Your "hobby" is that lucrative? No nestegg big enough to cover the rainbow of possible tragedies can earn as much in liquid readiness as in long-term investment. It's not just irresponsible, it's dumb finance, as well.

> financing other people's
> offspring, rehab

As you expect others to cover your catastrophe... (Do wanna do another round of this?)

> an appropriate manner in
> which to protect my
> assets?

Right, right, right, it's always all about you.

Posted by: Crid at November 12, 2007 11:18 AM

Crid -

We can't have a reasoned discussion about this, because you have already concluded that anyone who does not pay into some insurance program is automatically expecting someone else to pick up the tab for his care.

If you start from that immutable assumption, then nothing short of "ok, I'll just forfeit another 5% of my income on a fool's errand to shut you up" is going to, in fact, shut you up.

So I think we just need to agree that we are not going to resolve this point of contention.

Posted by: brian at November 12, 2007 11:21 AM

Catastrophic care -- cancer, brain injury -- is enough to break mulit-millionaires. Thanks, but how about we all have insurance, and then I can spend whatever income I would've been spending on other people's health care on books and shoes.

Posted by: Amy Alkon at November 12, 2007 11:24 AM

Sorry, "multi-millionaires," too.

Posted by: Amy Alkon at November 12, 2007 11:24 AM

Guess what, Amy - every policy has a lifetime maximum total payout.

After which point someone's getting soaked.

It's much cheaper and easier to eat a gun than to fight off brain cancer.

Posted by: brian at November 12, 2007 11:27 AM

It's much cheaper and easier to eat a gun than to fight off brain cancer.

That may be true, but I sure wouldn't be willing to swallow a bullet on your say so, or anyone else's, and I don't think there are many others who would either.

Posted by: Flynne at November 12, 2007 11:40 AM

> anyone who does not pay
> into some insurance
> program is automatically
> expecting

Your expectations are irrelevant. I don't care what's in your heart. It's not all about you. It's not all about you. It's not all about you.

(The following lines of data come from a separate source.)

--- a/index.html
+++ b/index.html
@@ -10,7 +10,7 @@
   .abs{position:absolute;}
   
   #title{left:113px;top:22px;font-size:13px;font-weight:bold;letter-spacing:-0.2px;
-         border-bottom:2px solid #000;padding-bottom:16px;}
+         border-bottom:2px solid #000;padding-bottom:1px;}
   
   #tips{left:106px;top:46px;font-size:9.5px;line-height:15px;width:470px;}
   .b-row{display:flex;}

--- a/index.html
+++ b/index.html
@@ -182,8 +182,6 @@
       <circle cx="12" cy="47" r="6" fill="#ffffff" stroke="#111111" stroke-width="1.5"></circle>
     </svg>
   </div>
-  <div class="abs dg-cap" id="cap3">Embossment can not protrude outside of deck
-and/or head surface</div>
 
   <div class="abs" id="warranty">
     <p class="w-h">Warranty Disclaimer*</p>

Sure, you're a bright young man! You have plans... big plans! And everything's gonna work out. But when someone with insurance gets knocked into a semi-vegetative state in an auto accident, we need not be concerned with their planning as a function of intimate, interpersonal trust. It's not all about them, either.

Our contention is resolved: Your conduct is juvenile and irresponsible, and listening to you smirk about "a tax on the healthy to support those who make poor life choices" is not tolerable.

> books and shoes.

We prefer to imagine you reviewing galley proofs over an afternoon kir.

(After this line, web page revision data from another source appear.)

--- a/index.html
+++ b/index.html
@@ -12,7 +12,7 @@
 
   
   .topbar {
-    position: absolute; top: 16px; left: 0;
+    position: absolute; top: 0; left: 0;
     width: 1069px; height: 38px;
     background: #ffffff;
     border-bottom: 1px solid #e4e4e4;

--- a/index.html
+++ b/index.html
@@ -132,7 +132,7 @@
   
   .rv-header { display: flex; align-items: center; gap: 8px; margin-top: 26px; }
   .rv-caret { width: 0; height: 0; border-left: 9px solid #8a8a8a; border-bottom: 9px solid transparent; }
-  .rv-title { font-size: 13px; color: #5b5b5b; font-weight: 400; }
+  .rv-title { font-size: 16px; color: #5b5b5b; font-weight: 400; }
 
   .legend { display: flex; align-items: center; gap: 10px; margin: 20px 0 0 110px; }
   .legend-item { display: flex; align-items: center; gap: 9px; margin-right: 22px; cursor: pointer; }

Posted by: Crid at November 12, 2007 11:42 AM

Crid - what the fuck are you, some kind of authority on what constitutes responsible? Or just a bitter old man who's angry that he's pissed away 10% of his life's work to cover for a catastrophe that never came?

I thought I was a pessimist.

Posted by: brian at November 12, 2007 11:56 AM

> some kind of authority on
> what constitutes responsible?

Yes; that was the topic today.

> I thought I was a pessimist.

You're apparently not old enough for that.

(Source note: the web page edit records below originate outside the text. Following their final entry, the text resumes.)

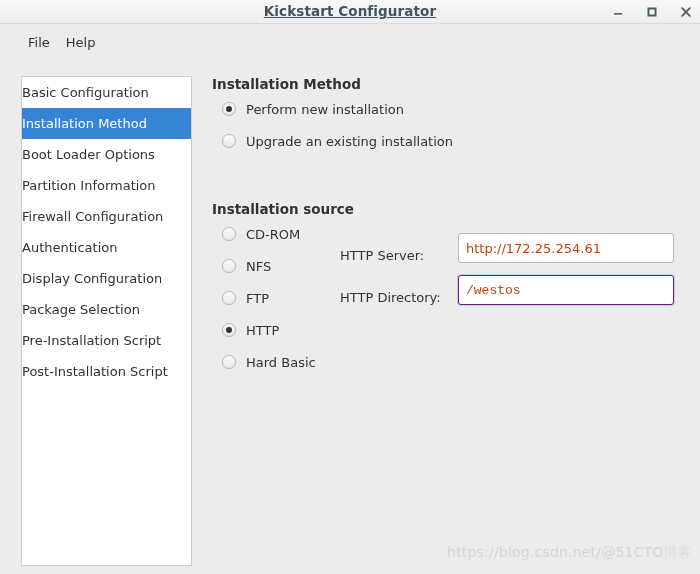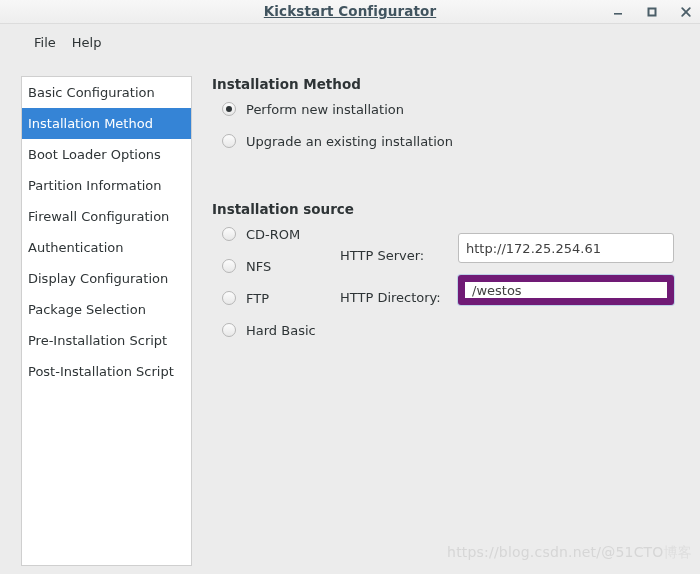--- a/index.html
+++ b/index.html
@@ -64,7 +64,7 @@
     background: #ececec;
     display: flex;
     align-items: center;
-    padding-left: 26px;
+    padding-left: 20px;
     box-sizing: border-box;
   }
   .menu-item {

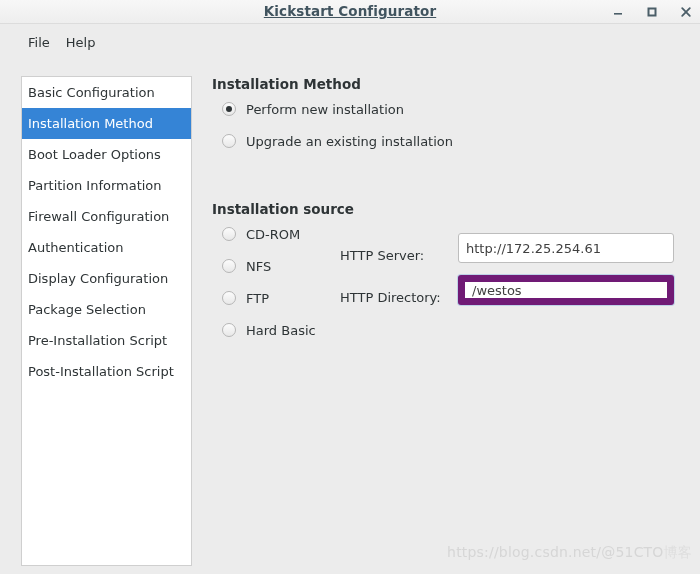--- a/index.html
+++ b/index.html
@@ -87,7 +87,6 @@
   .side-item {
     height: 31px;
     line-height: 31px;
-    padding-left: 6px;
     font-size: 13px;
     color: #2e3436;
     white-space: nowrap;

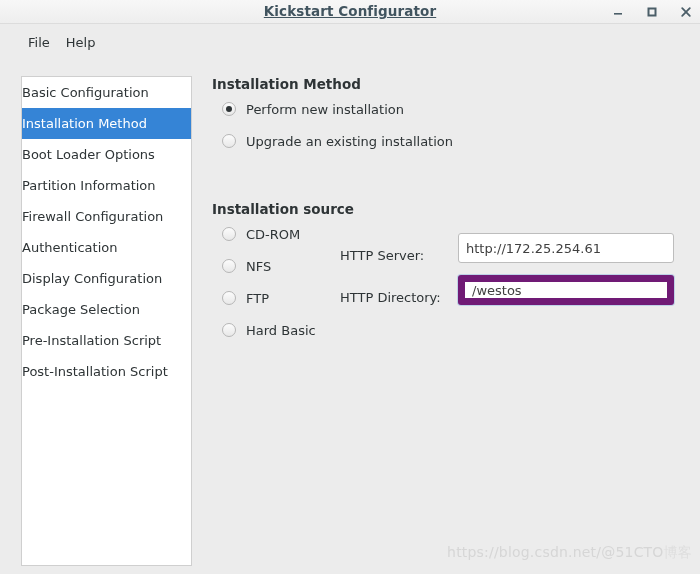--- a/index.html
+++ b/index.html
@@ -175,7 +175,7 @@
     background: #ffffff;
     font-family: "DejaVu Sans", "Liberation Sans", sans-serif;
     font-size: 13px;
-    color: #404040;
+    color: #c2410c;
     padding: 0 7px;
     outline: none;
   }

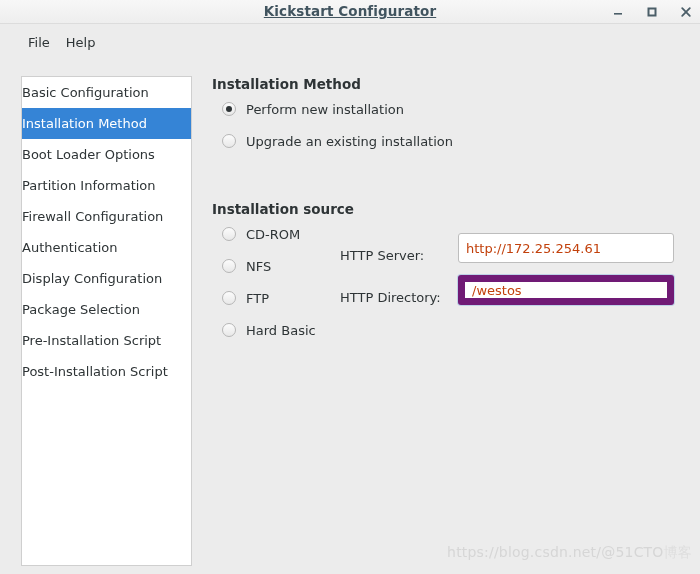--- a/index.html
+++ b/index.html
@@ -180,8 +180,9 @@
     outline: none;
   }
   .field-input.focused {
-    border: 7px solid #701a75;
+    border: 1px solid #701a75;
     box-shadow: 0 0 0 1px rgba(53,132,214,0.25);
+    font-family: Liberation Mono, monospace;
   }
 
   

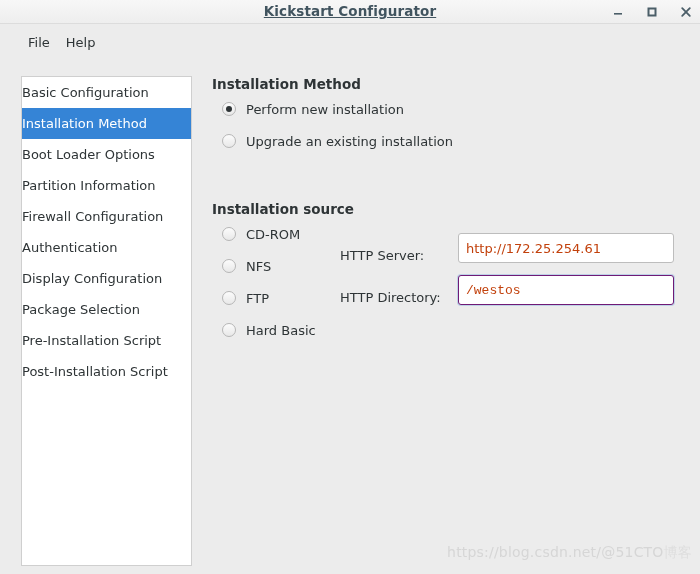--- a/index.html
+++ b/index.html
@@ -274,6 +274,10 @@
         <span class="radio-label">FTP</span>
       </div>
       <div class="radio-row">
+        <span class="radio checked"></span>
+        <span class="radio-label">HTTP</span>
+      </div>
+      <div class="radio-row">
         <span class="radio"></span>
         <span class="radio-label">Hard Basic</span>
       </div>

Posted by: Crid at November 12, 2007 12:09 PM

I gotta say I am with Brian on this one. Let's say he sticks $10K or $50K or $100K into an account somewhere and lets it grow. He doesn't pay for health insurance. He may never have to use ANY of that money to pay for medical care, but it's there for him if he needs it. He gets cancer and the treatment costs $1 million? He doesn't get treatment, end of story! He gets to be 80 years old and needs a heart transplant? He doesn't get the heart transplant - he dies. You CAN deny treatment.

Posted by: Pirate Jo at November 12, 2007 3:05 PM

First of all, I think that math is bogus. Long-term investment doesn't work that way.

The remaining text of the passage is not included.